▸ **EXERCISE AIM**
Keep the pictures out, please, and set down every record exactly.

---

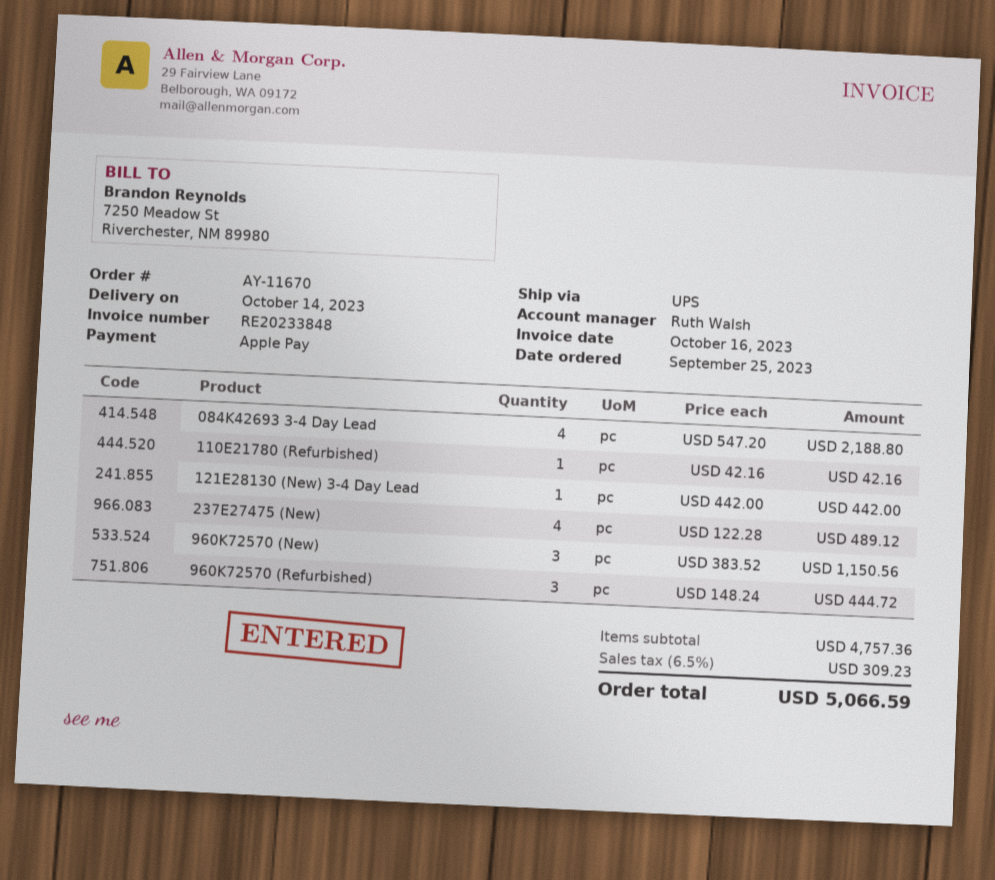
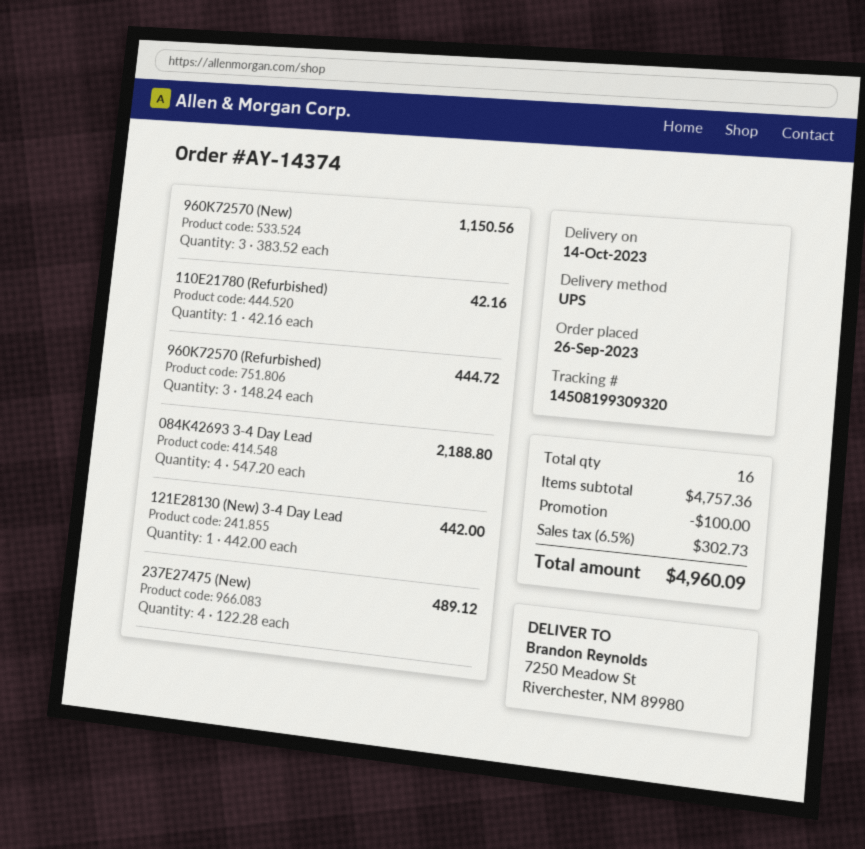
order number: AY-11670 -> AY-14374
order date: 2023-09-25 -> 2023-09-26
discount: none -> 100.00
tax: 6.5% = 309.23 -> 6.5% = 302.73
total: 5066.59 -> 4960.09

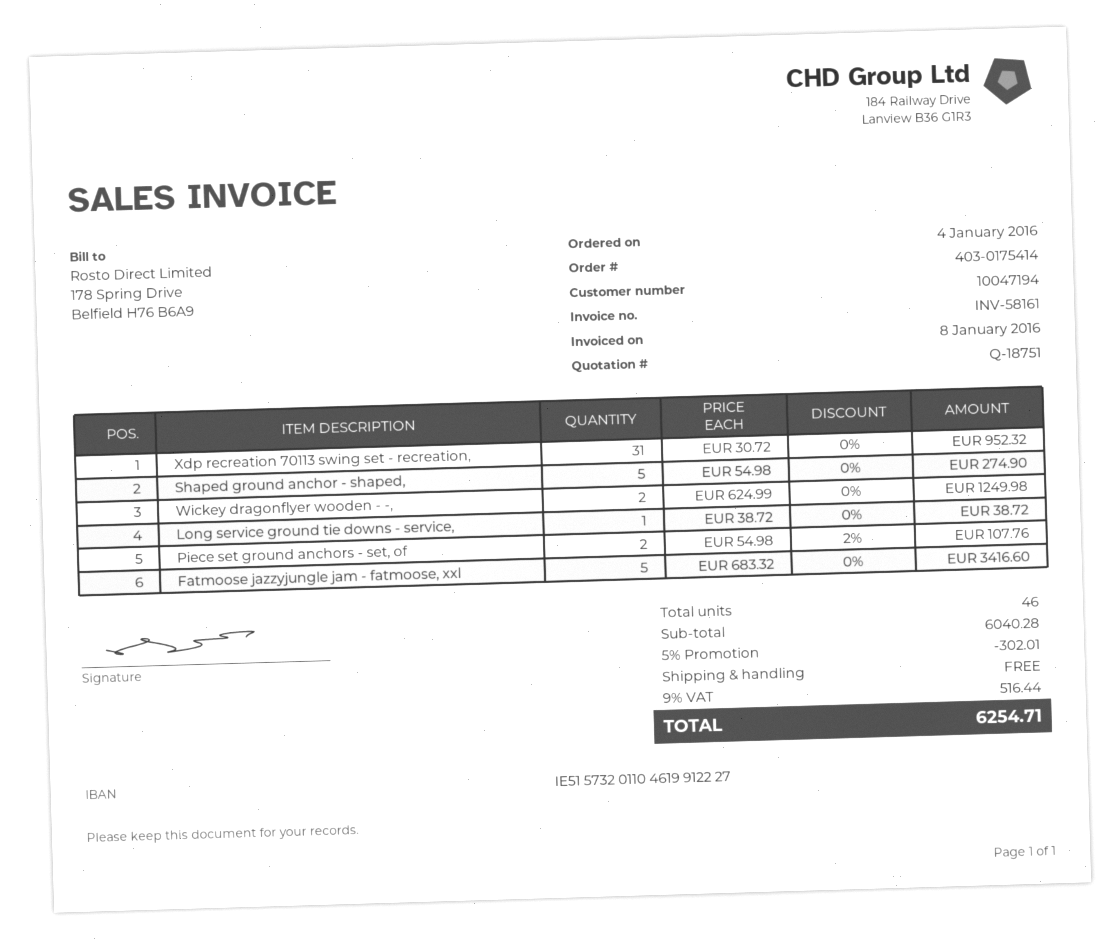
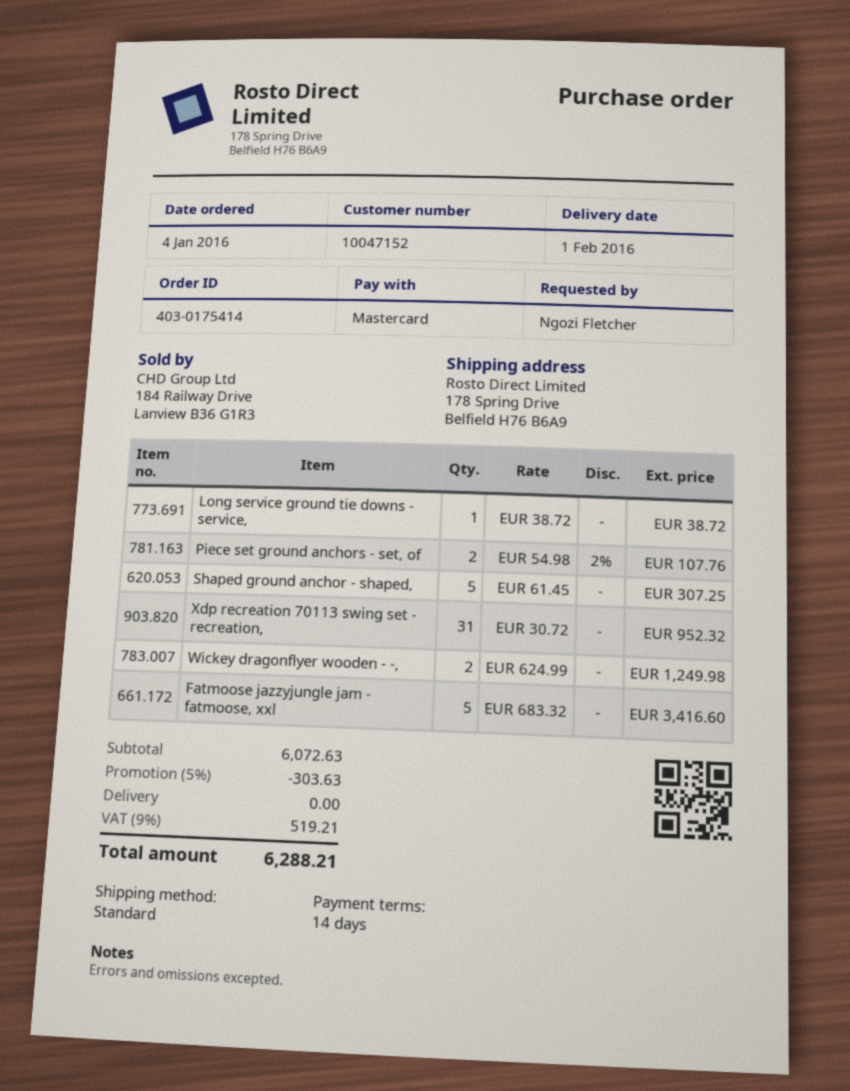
customer number: 10047194 -> 10047152
Shaped ground anchor - shaped,: 5 x 54.98 = 274.90 -> 5 x 61.45 = 307.25
subtotal: 6040.28 -> 6072.63
discount: 5% = 302.01 -> 5% = 303.63
tax: 9% = 516.44 -> 9% = 519.21
total: 6254.71 -> 6288.21

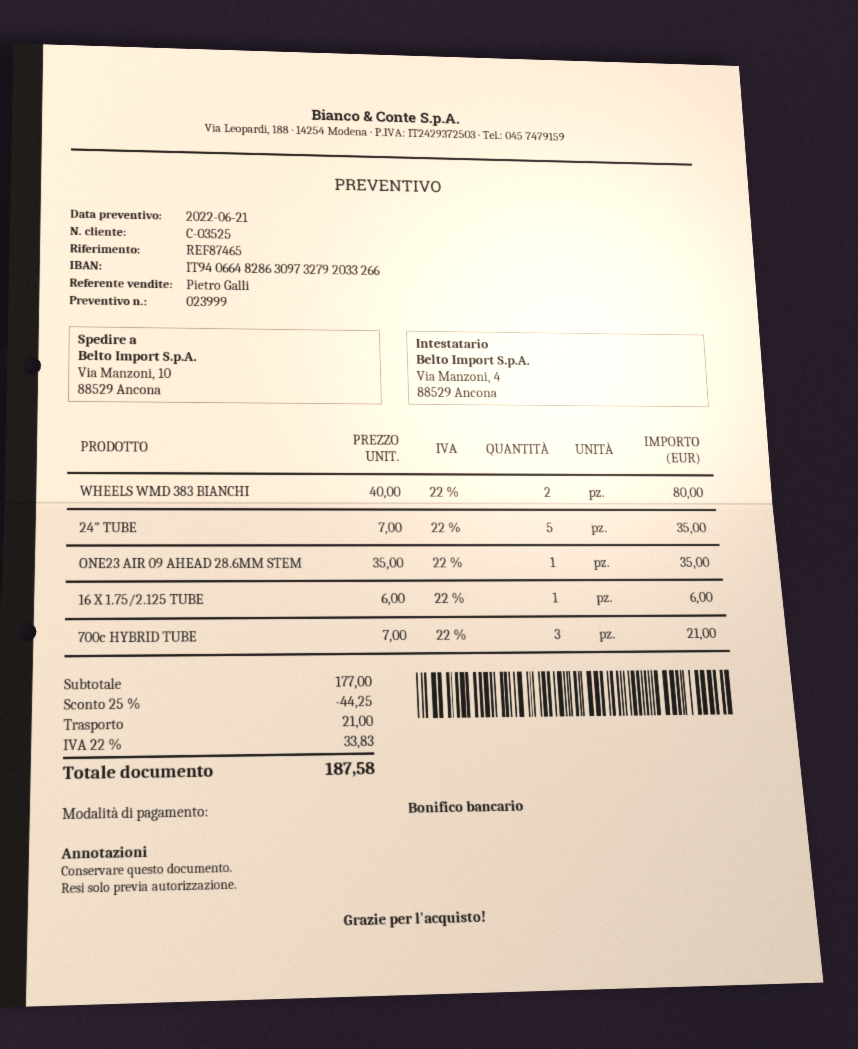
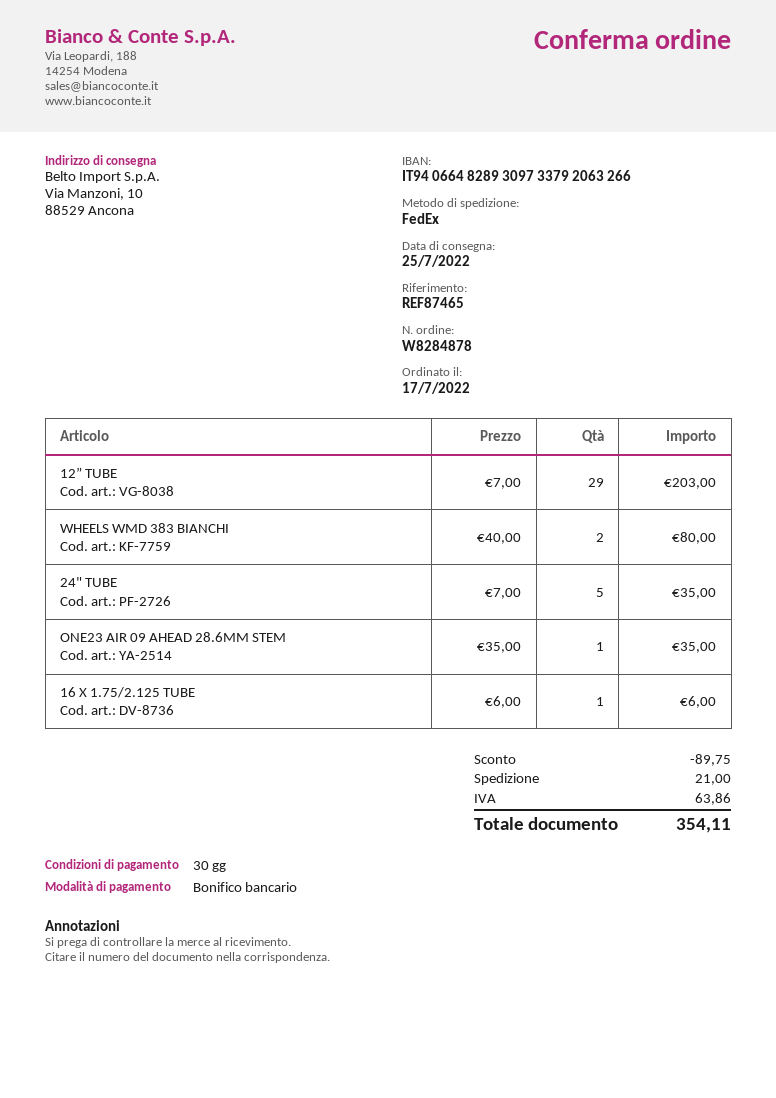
bank account: IT9406648286309732792033266 -> IT9406648289309733792063266
700c HYBRID TUBE: 3 x 7.00 = 21.00 -> none
12” TUBE: none -> 29 x 7.00 = 203.00
discount: 44.25 -> 89.75
tax: 33.83 -> 63.86
total: 187.58 -> 354.11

---

▸ **OUTPUT OF THE TASK**
order number: AY-11670 -> AY-14374
order date: 2023-09-25 -> 2023-09-26
discount: none -> 100.00
tax: 6.5% = 309.23 -> 6.5% = 302.73
total: 5066.59 -> 4960.09

customer number: 10047194 -> 10047152
Shaped ground anchor - shaped,: 5 x 54.98 = 274.90 -> 5 x 61.45 = 307.25
subtotal: 6040.28 -> 6072.63
discount: 5% = 302.01 -> 5% = 303.63
tax: 9% = 516.44 -> 9% = 519.21
total: 6254.71 -> 6288.21

bank account: IT9406648286309732792033266 -> IT9406648289309733792063266
700c HYBRID TUBE: 3 x 7.00 = 21.00 -> none
12” TUBE: none -> 29 x 7.00 = 203.00
discount: 44.25 -> 89.75
tax: 33.83 -> 63.86
total: 187.58 -> 354.11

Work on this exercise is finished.